[Start of section]

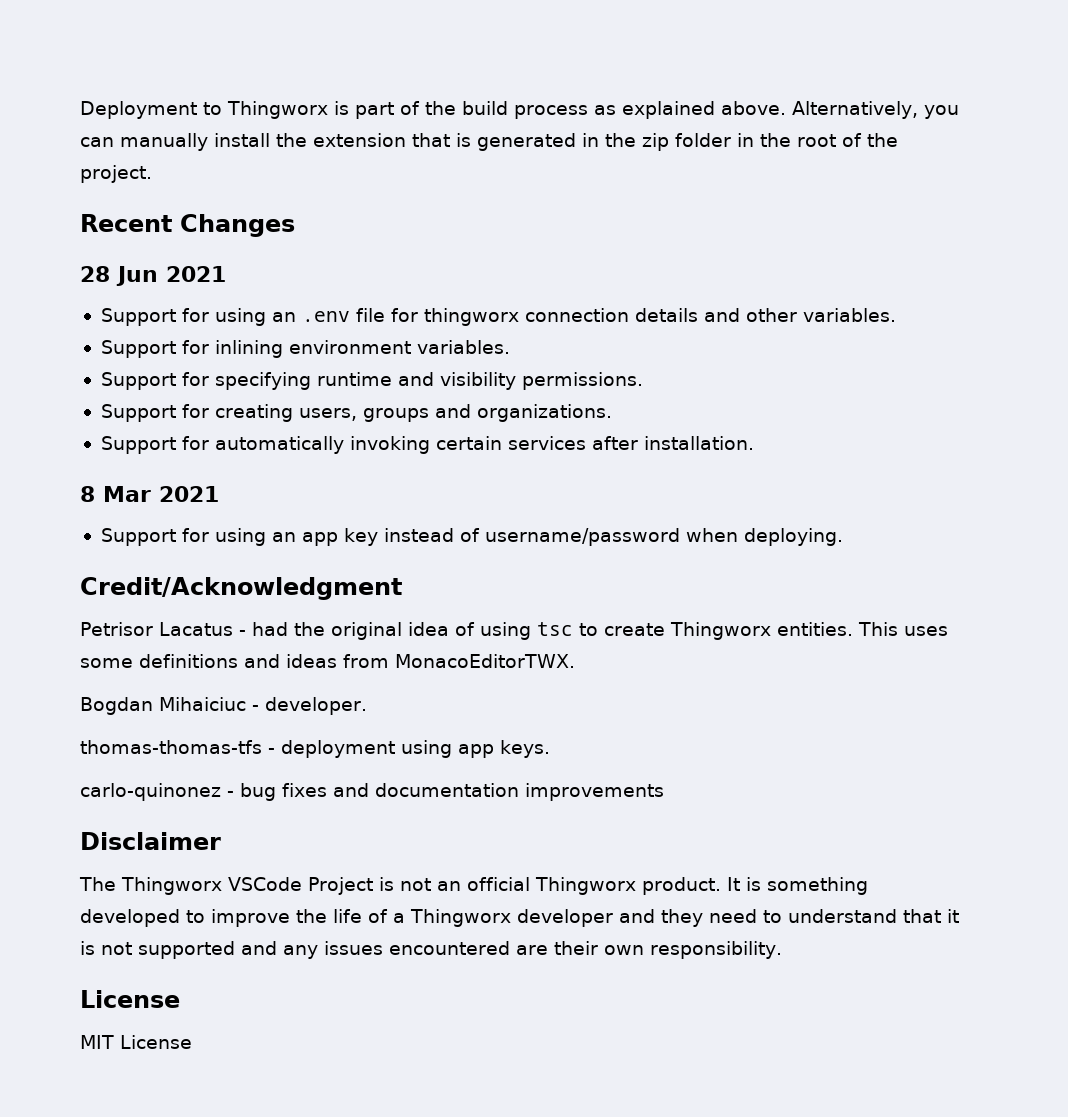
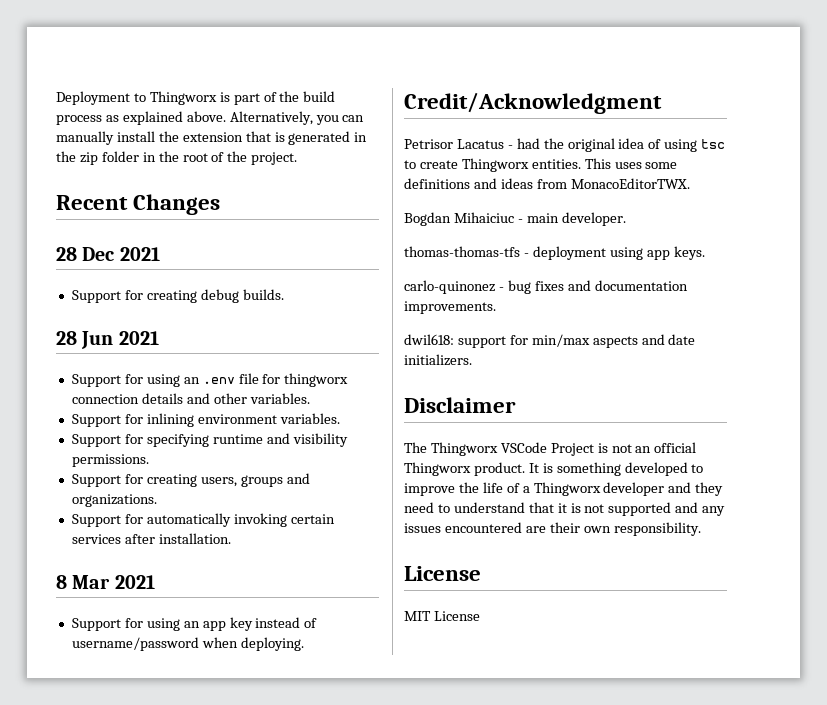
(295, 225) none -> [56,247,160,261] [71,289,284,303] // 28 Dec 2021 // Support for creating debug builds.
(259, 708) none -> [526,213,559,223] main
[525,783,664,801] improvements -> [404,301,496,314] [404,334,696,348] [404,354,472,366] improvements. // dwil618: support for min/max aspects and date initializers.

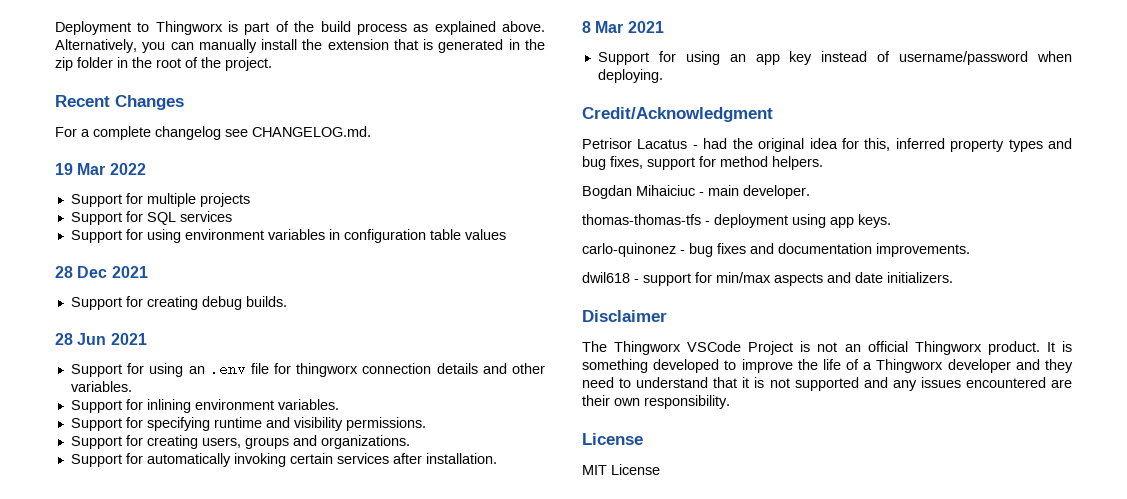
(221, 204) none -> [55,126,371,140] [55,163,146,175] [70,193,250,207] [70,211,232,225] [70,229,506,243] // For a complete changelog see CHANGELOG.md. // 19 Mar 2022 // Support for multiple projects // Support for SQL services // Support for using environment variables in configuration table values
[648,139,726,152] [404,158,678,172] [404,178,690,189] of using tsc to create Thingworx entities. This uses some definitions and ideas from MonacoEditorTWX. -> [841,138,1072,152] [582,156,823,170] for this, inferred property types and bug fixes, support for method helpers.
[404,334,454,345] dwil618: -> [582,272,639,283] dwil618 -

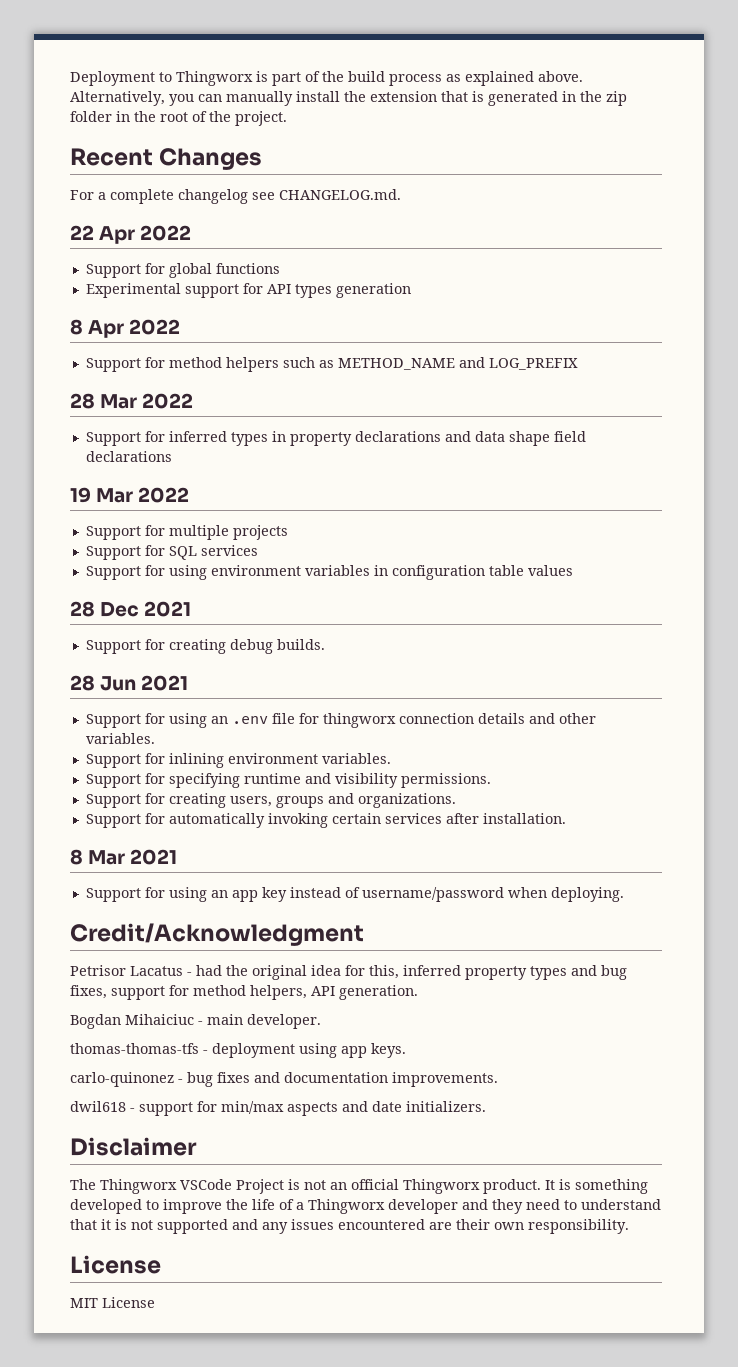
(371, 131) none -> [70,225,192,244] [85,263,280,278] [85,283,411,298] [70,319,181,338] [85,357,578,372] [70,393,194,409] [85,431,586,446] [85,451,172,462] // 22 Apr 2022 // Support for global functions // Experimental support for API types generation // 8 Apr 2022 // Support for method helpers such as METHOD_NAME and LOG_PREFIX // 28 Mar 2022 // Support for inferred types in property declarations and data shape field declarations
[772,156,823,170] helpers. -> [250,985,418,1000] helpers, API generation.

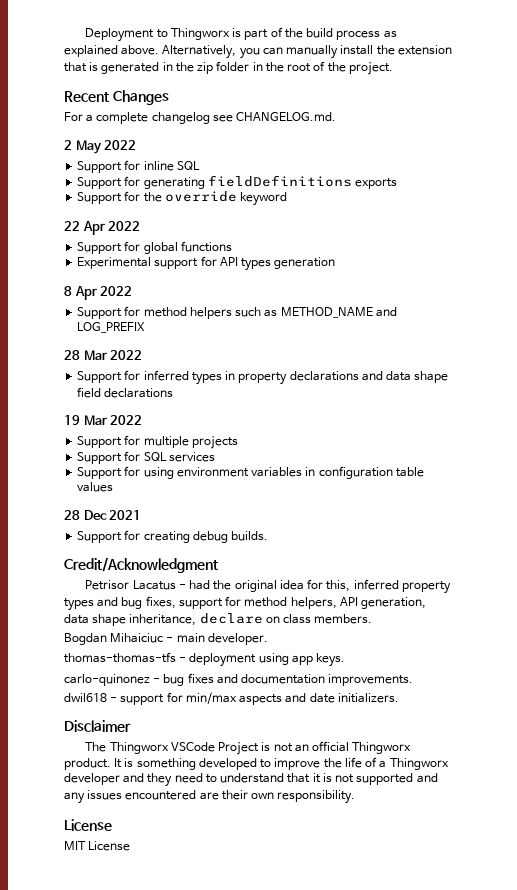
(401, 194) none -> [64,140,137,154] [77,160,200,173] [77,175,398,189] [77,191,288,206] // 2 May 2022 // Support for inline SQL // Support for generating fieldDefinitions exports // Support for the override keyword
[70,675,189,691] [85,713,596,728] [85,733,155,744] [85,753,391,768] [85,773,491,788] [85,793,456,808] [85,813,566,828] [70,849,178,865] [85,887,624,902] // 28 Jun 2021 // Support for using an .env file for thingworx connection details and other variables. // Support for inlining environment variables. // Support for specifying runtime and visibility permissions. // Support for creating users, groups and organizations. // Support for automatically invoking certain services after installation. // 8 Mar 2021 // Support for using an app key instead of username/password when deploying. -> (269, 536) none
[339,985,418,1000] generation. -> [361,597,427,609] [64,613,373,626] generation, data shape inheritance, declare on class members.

[End of section]
[Start of section]

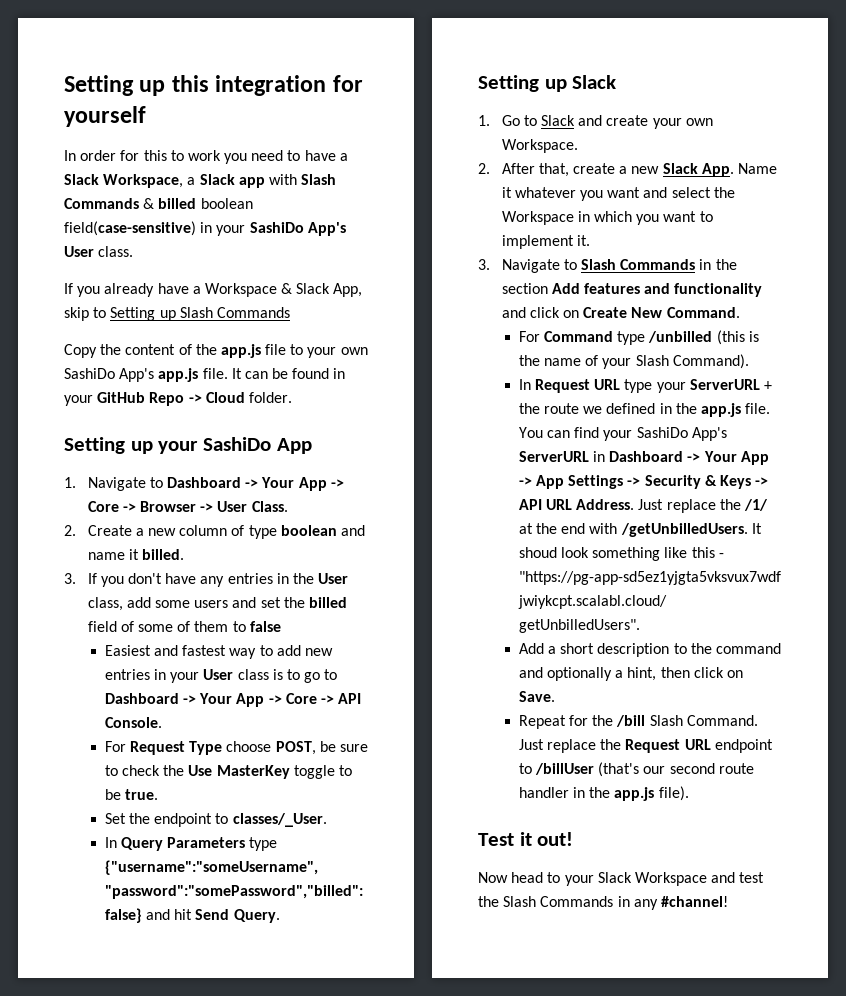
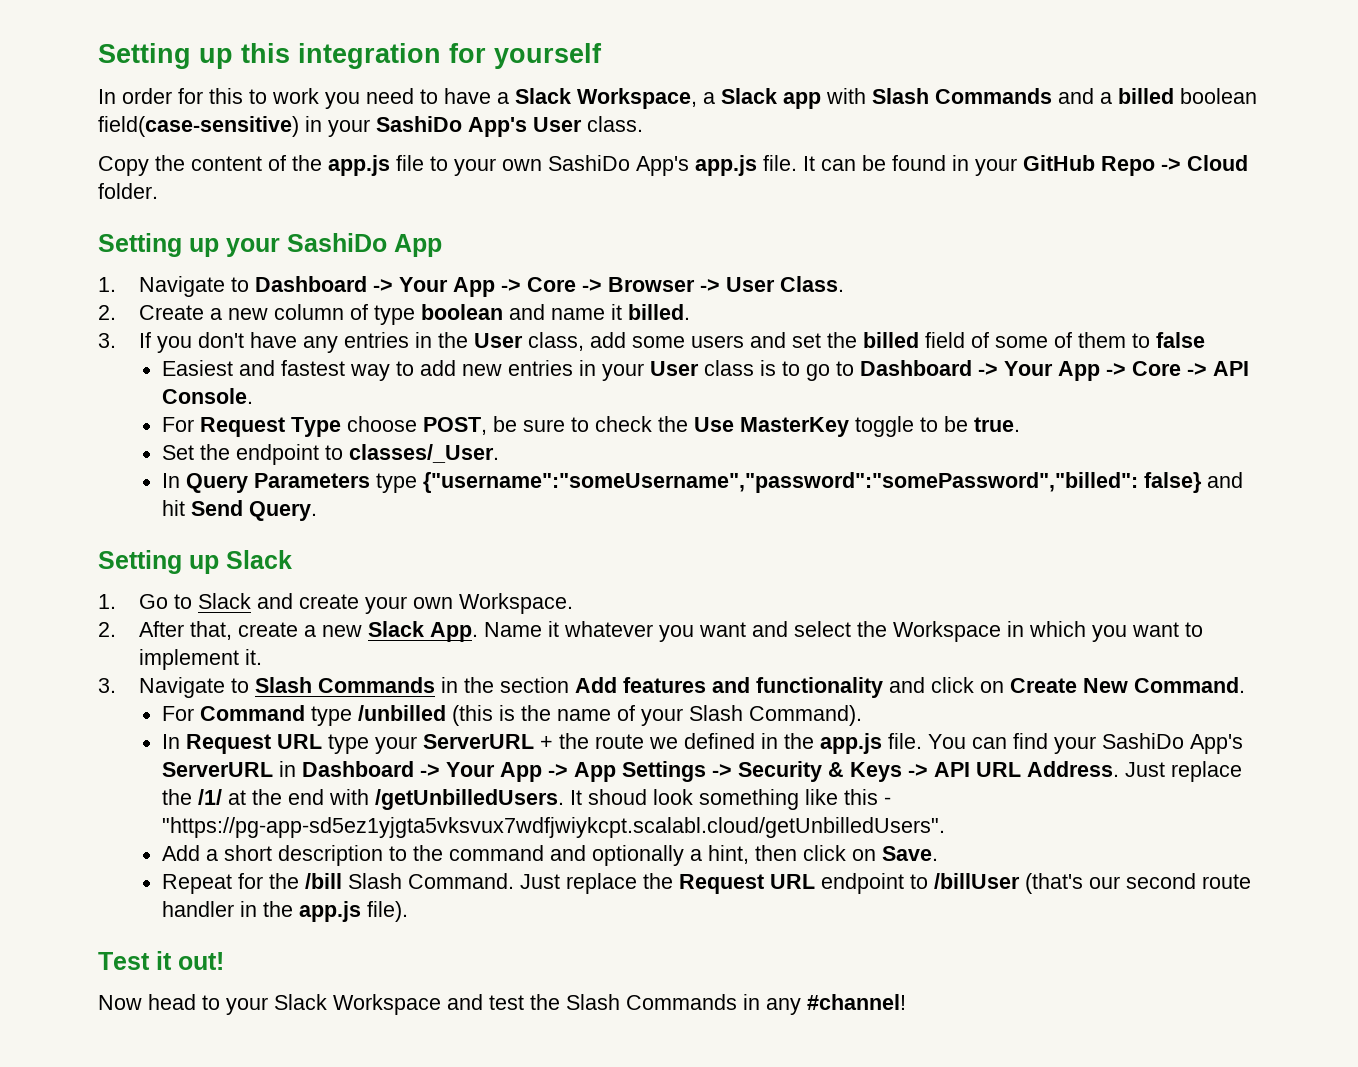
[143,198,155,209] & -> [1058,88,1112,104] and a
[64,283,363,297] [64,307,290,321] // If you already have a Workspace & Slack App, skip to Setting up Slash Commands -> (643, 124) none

[End of section]

» **Task instructions**
Among the lines above, please find those with "variables" and copy them.

» **Expected output**
(221, 204) none -> [55,126,371,140] [55,163,146,175] [70,193,250,207] [70,211,232,225] [70,229,506,243] // For a complete changelog see CHANGELOG.md. // 19 Mar 2022 // Support for multiple projects // Support for SQL services // Support for using environment variables in configuration table values
[70,675,189,691] [85,713,596,728] [85,733,155,744] [85,753,391,768] [85,773,491,788] [85,793,456,808] [85,813,566,828] [70,849,178,865] [85,887,624,902] // 28 Jun 2021 // Support for using an .env file for thingworx connection details and other variables. // Support for inlining environment variables. // Support for specifying runtime and visibility permissions. // Support for creating users, groups and organizations. // Support for automatically invoking certain services after installation. // 8 Mar 2021 // Support for using an app key instead of username/password when deploying. -> (269, 536) none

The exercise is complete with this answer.